Félix Mendelssohn (1809-1847) Symphonie pour cordes n°1, Frédéric Chopin (1810-1849) Concerto pour piano n°2 opus 21 en Fa mineur, Charles-Valentin Alkan (1813-1888) Concerto opus 10 n°2 en Do dièse mineur. Frédéric Chopin, l’enfant prodige, compose dès l’âge de 7 ans deux petites « polonaises » pour son instrument, le piano. C’est d’autant plus remarquable que sa formation musicale n’a débuté qu’un an plus tôt, sous la houlette d’un violoniste admirateur de Bach, Haydn et Mozart qui gagne sa vie en donnant des leçons de piano aux familles aisées de Varsovie. Il semble que ce professeur ait été très peu « dirigiste », au point que certains prétendent que Chopin est quasiment autodidacte. Quoiqu’il en soit, le petit pianiste virtuose fait, à l’égal du jeune Mozart, une si forte impression que sa notoriété s’étend très rapidement jusqu’à l’aristocratie, gage d’une future carrière exceptionnelle.

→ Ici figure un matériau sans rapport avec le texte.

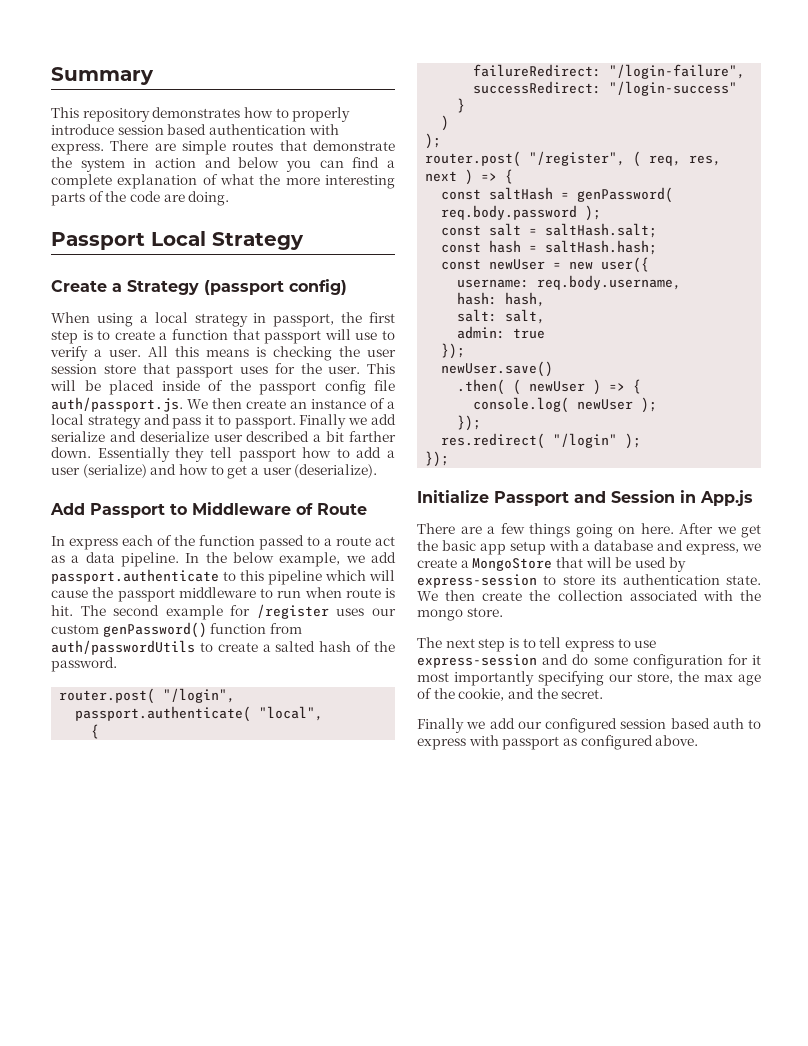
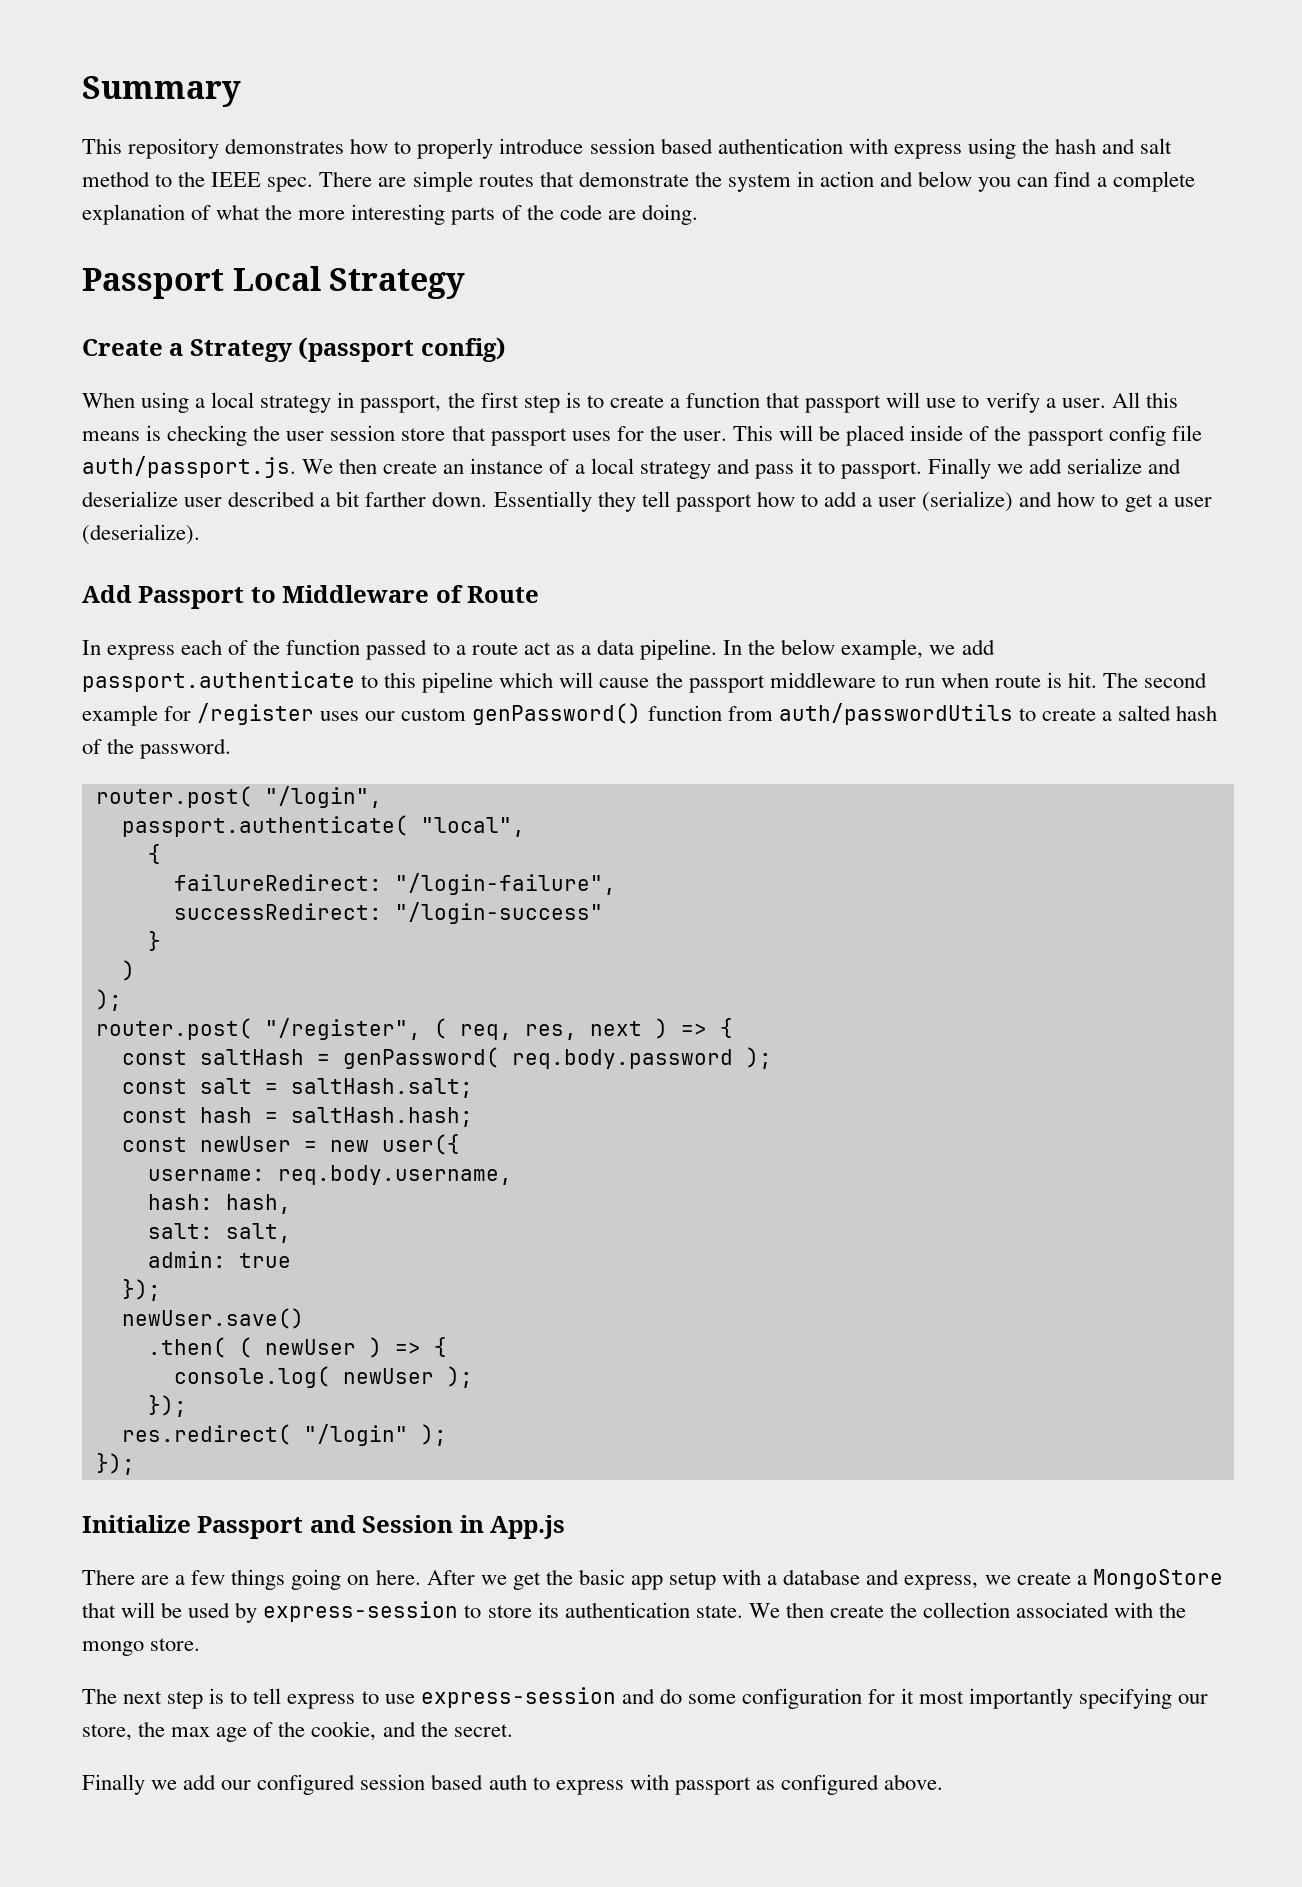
[51,143,104,155] express. -> [893,138,1173,159] [82,171,314,192] express using the hash and salt method to the IEEE spec.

Si la musique n’a pas attendu Chopin pour savoir varier le Tempo à l’infini, c’est bien ce compositeur qui fait l’utilisation la plus magistrale du « tempo rubato », autrement dit le « temps volé », manière qu’ont les musiciens d’étirer la matière sonore pour l’inscrire dans un temps qui n’est pas le tempo initial sans pour autant induire un nouveau tempo.
Nous profitons de la célébrité de Chopin pour vous faire découvrir un autre immense pianiste compositeur qui fut l’un de ses amis, Charles Valentin Alkan, injustement tombé dans l’anonymat. Sa musique est brillantissime, et comme toujours quand il s’agit de musique française, l’émotion se cache dans la sophistication de l’expression.